With so many stocks around on sale, any reason for sticking to only these 5? Thanks to Jet and Air India woes, Indigo seems to do well for now. Had I been you, I would have converted it to some steady compounder when I still have profits. Also, CDSL does not seem to match with other consumption proxy shares that you hold.
At one point I held CDSL but not racking anymore. Disappointed to see only 1.8% div yield at even low price from it as it should hardly have any capex so why not a div yield of say 4 or 5% at beaten down price? Also, what has been its revenue and profits CAGR in last couple years since listing? Thanks
It based on my investing strategy to shortlist 4-5 stocks , invest equal amount every month for 3-5 years time frame.

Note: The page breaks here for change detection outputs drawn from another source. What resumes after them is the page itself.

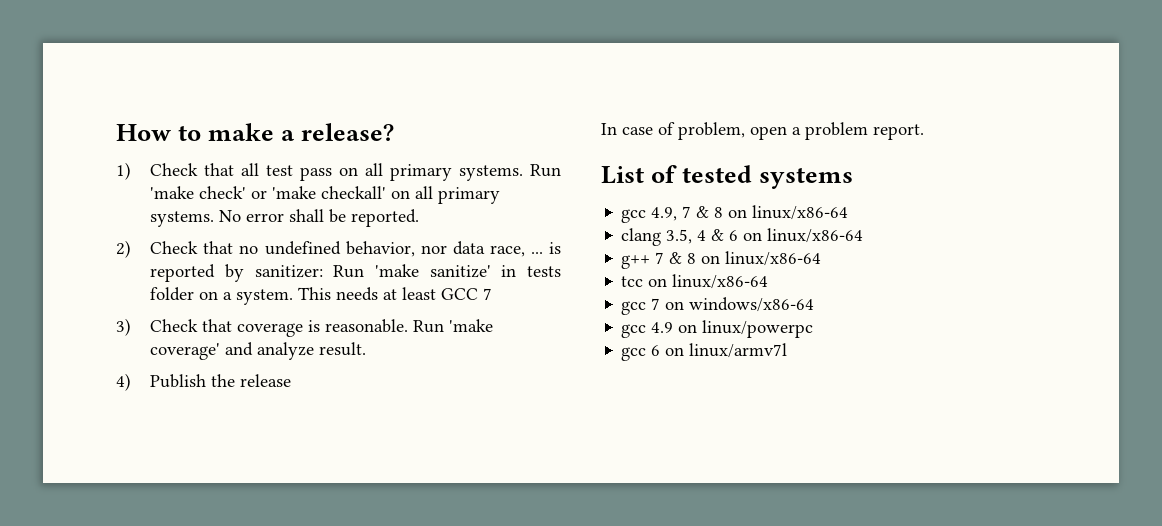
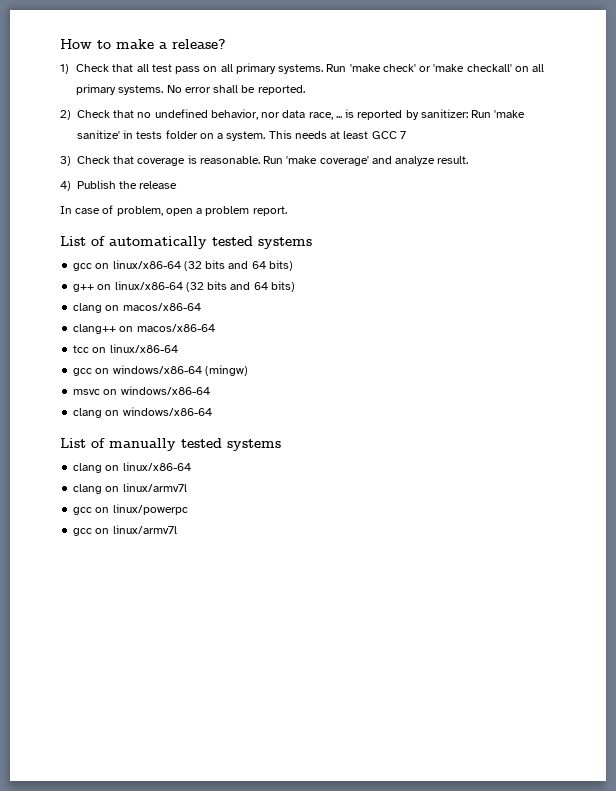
- List of tested systems
+ List of automatically tested systems
- gcc 4.9, 7 & 8 on linux/x86-64
- clang 3.5, 4 & 6 on linux/x86-64
- g++ 7 & 8 on linux/x86-64
+ gcc on linux/x86-64 (32 bits and 64 bits)
+ g++ on linux/x86-64 (32 bits and 64 bits)
+ clang on macos/x86-64
+ clang++ on macos/x86-64
  tcc on linux/x86-64
- gcc 7 on windows/x86-64
- gcc 4.9 on linux/powerpc
+ gcc on windows/x86-64 (mingw)
+ msvc on windows/x86-64
+ clang on windows/x86-64
+ List of manually tested systems
+ clang on linux/x86-64
+ clang on linux/armv7l
+ gcc on linux/powerpc
- gcc 6 on linux/armv7l
+ gcc on linux/armv7l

I agree with your comments on CDSL not sure its beaten down left and right though they have steady growth. I continue to accumulate as I see it as golden stocks for my children.
This means you have 20% or more allocation in 1 stock. If something goes wrong, you lose 20% and it may take over 2 years to get back what you lost. You could maybe think about finding 1 new stock a year and help reduce business risk.
Remember that we don’t have the knowledge of a promoter and hence we should not take the risk of a promoter.
Good to see an airline stock in a concentrated portfolio. I am also holding this stock in my core portfolio though it is not as concentrated. Like me you would also be ridiculed for having this in your portfolio.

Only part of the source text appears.